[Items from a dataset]
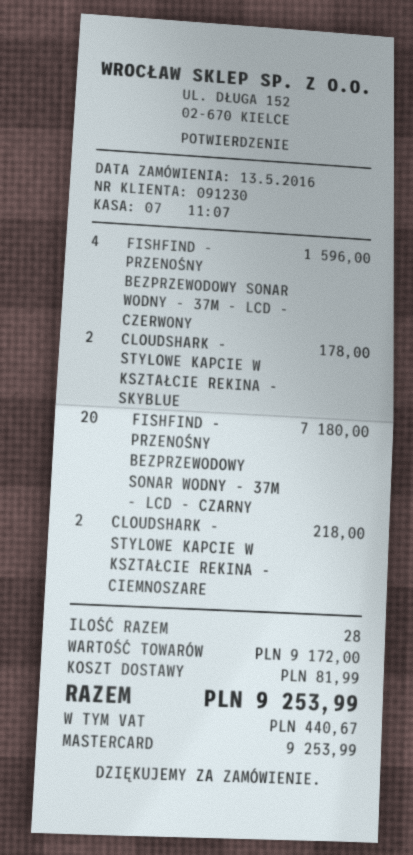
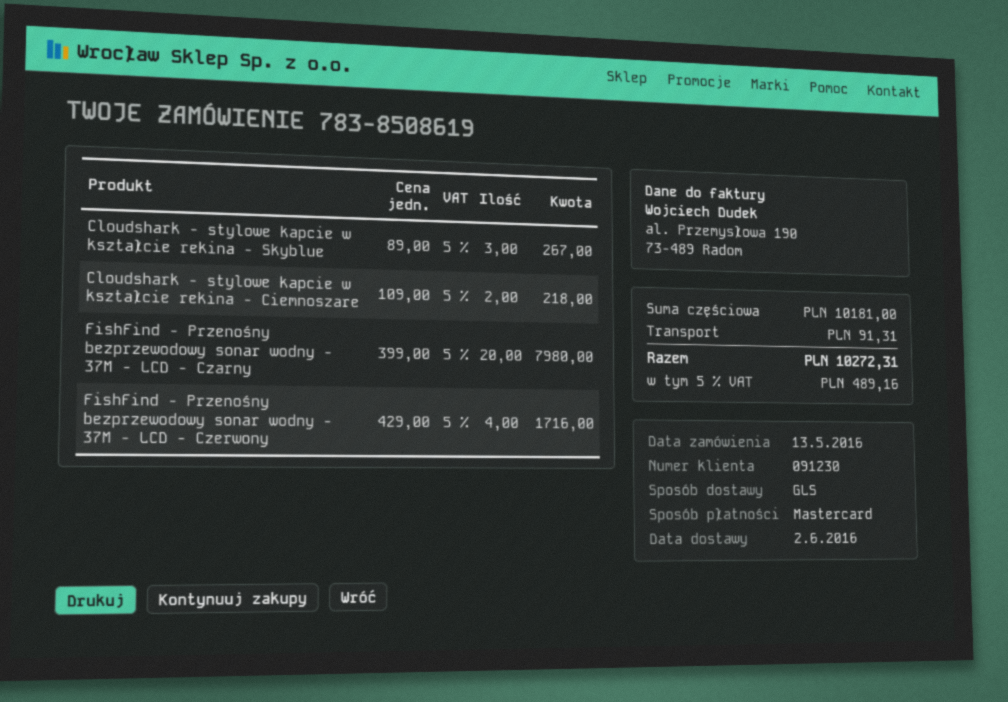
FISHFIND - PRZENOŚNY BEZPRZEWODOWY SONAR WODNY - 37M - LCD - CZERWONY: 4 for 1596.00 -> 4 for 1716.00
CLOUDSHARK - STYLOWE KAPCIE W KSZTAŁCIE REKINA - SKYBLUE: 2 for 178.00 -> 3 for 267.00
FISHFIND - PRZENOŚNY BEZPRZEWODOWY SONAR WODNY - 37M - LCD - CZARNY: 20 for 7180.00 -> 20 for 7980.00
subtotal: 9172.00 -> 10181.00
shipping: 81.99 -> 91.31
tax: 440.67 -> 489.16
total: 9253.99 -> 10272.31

#### [Goal of the exercise]
Give the number of lines in the records where the word "PRZENOŚNY" occurs, and add nothing.

#### [The answer]
2